- Problem description:
The task calls for each record to be given again unchanged, minus any pictures.

Segment Start: Dataset extract

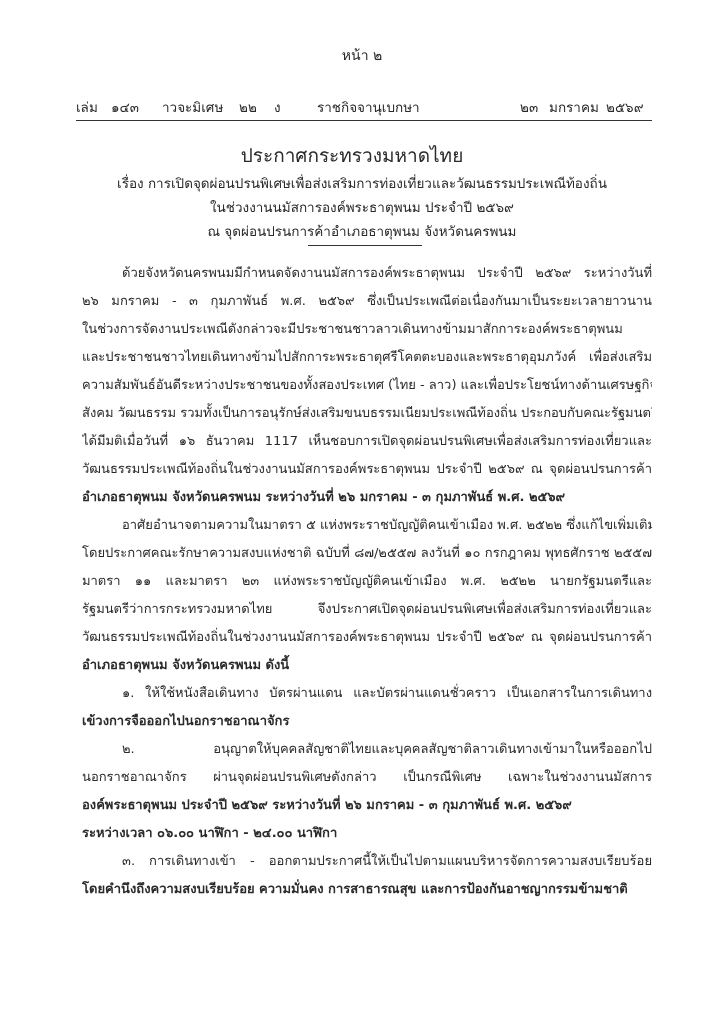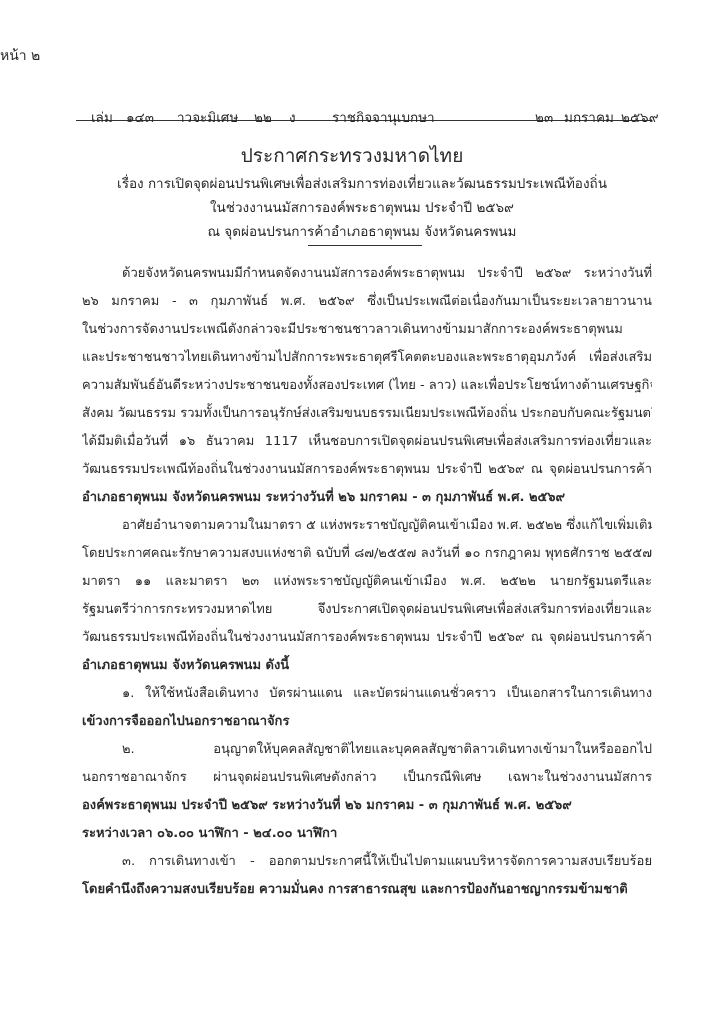"หน้า ๒" .page-num { text-align: none -> center }
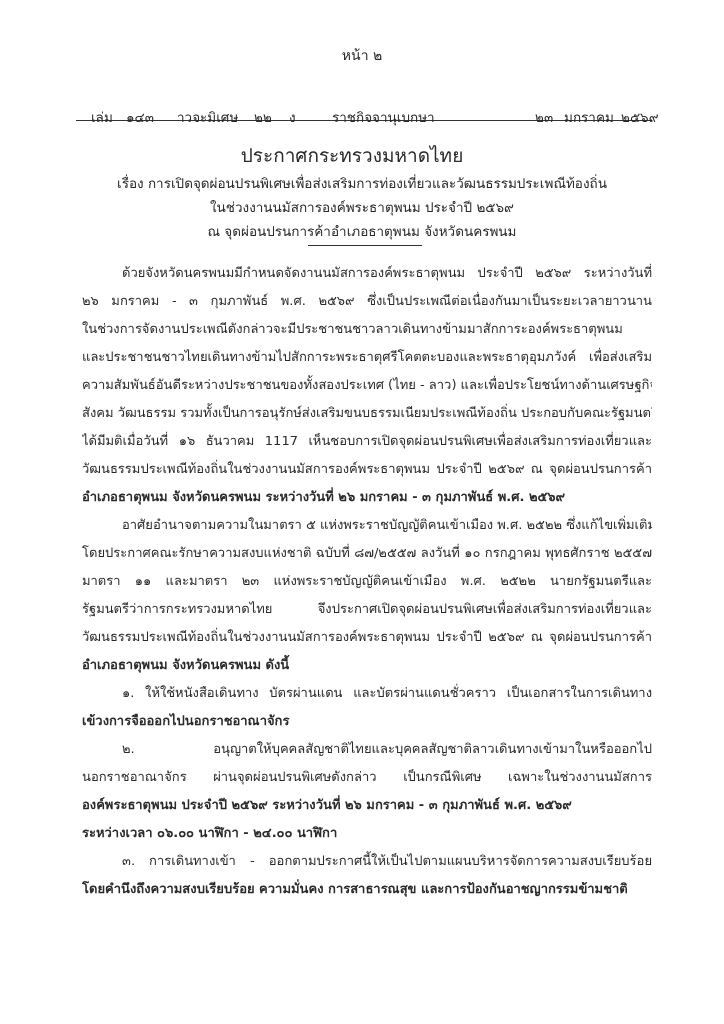"เล่ม" .gazette-header span { margin-left: 15px -> none; top: 12px -> 2px }
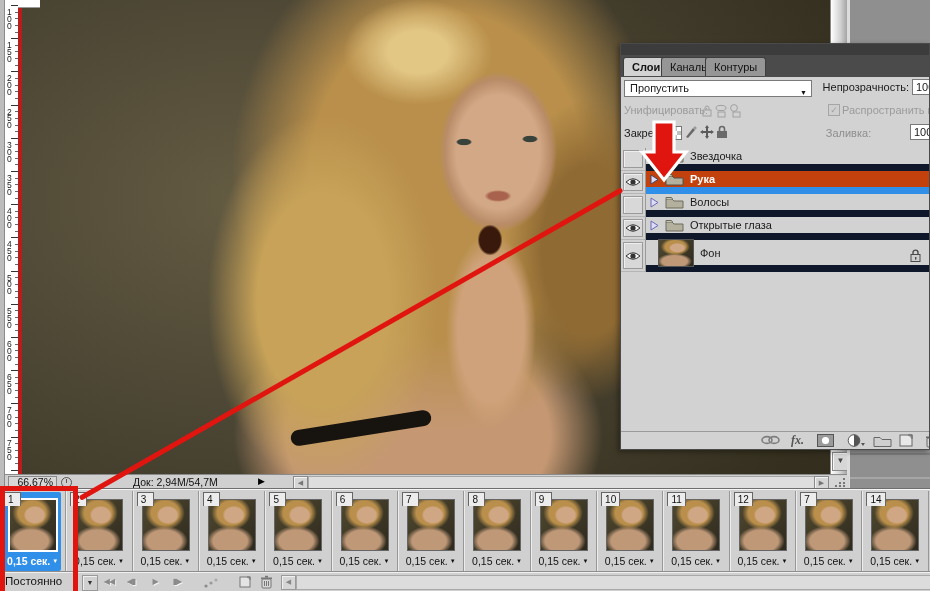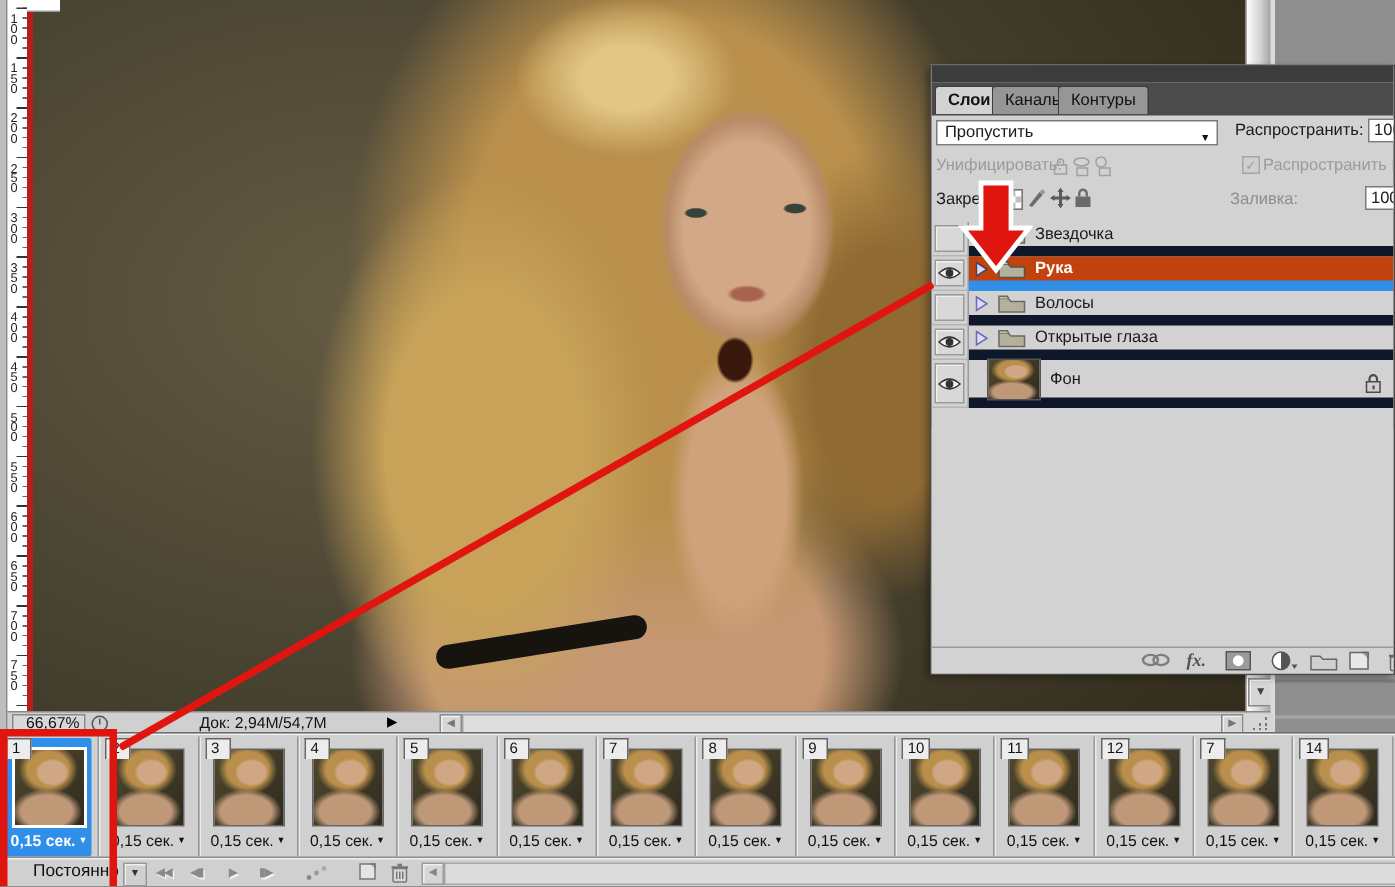"Распространить:" span { text: Распространить -> Непрозрачность }
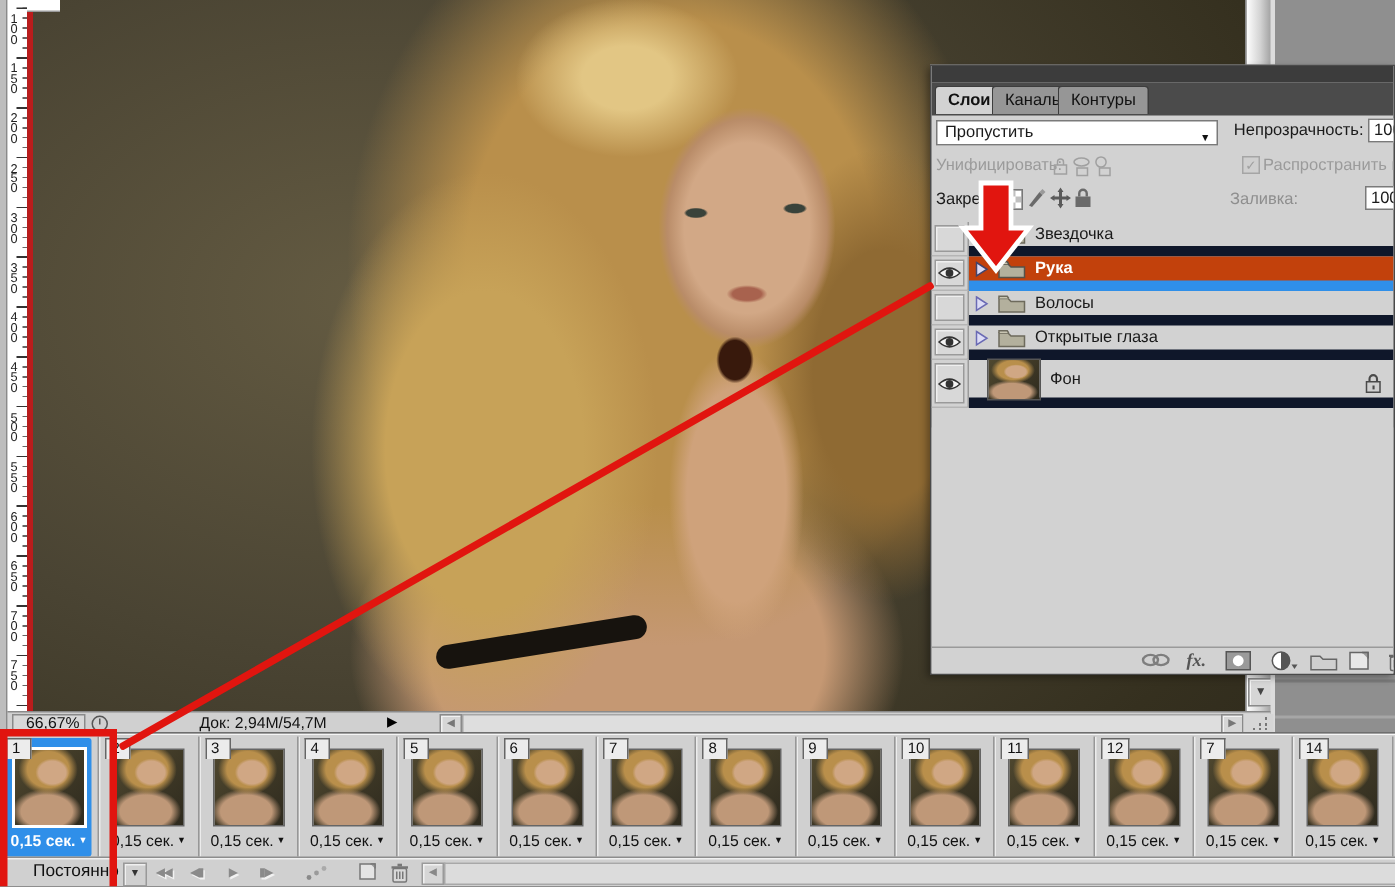"Заливка:" #fill-label { left: 199px -> 185px; text-align: left -> center }
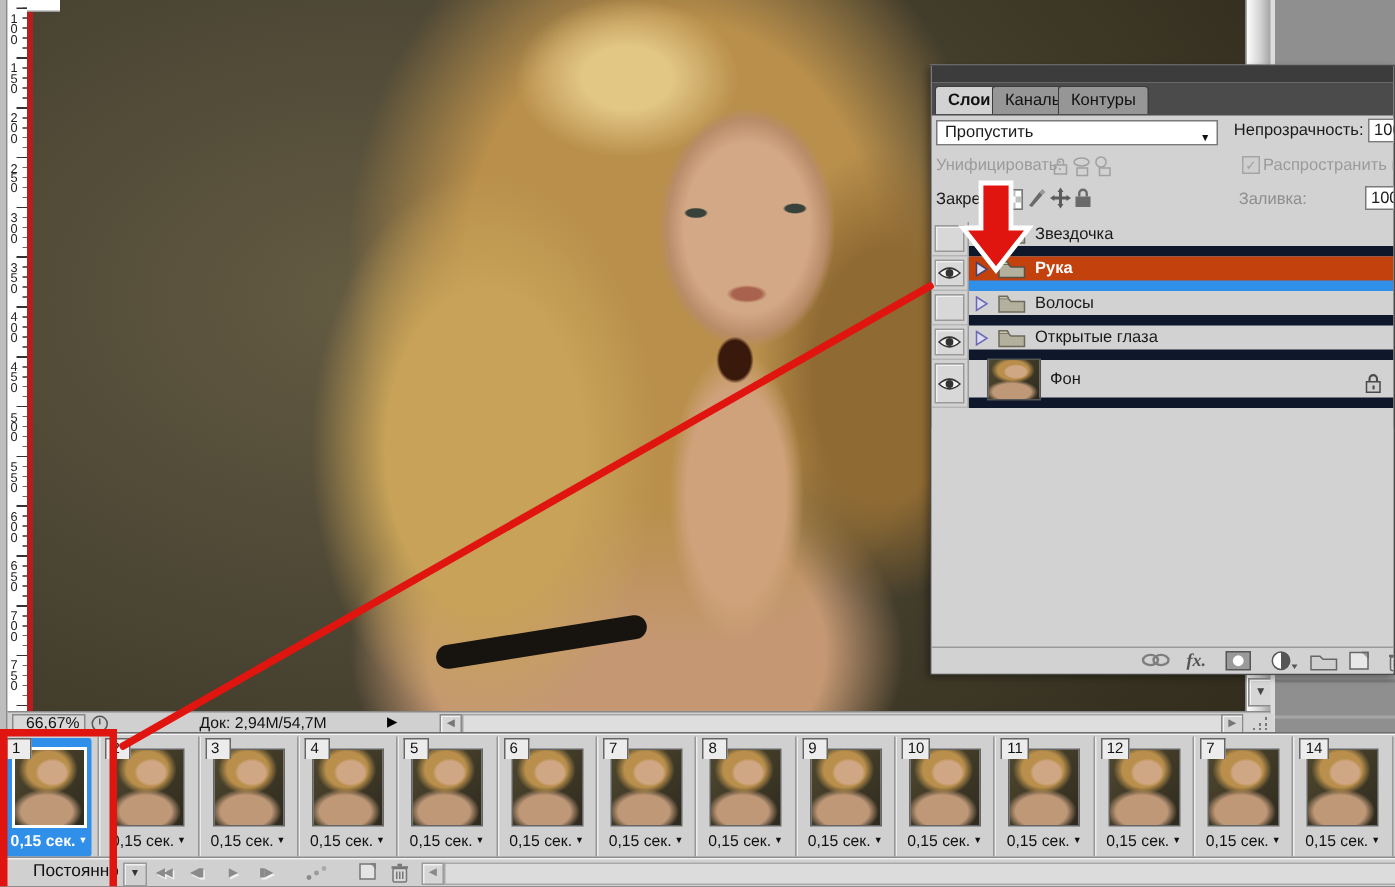"Постоянно" #loop-label { left: 22px -> 5px }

Segment End: Dataset extract

- Answer box:
"หน้า ๒" .page-num { text-align: none -> center }
"เล่ม" .gazette-header span { margin-left: 15px -> none; top: 12px -> 2px }
"Распространить:" span { text: Распространить -> Непрозрачность }
"Заливка:" #fill-label { left: 199px -> 185px; text-align: left -> center }
"Постоянно" #loop-label { left: 22px -> 5px }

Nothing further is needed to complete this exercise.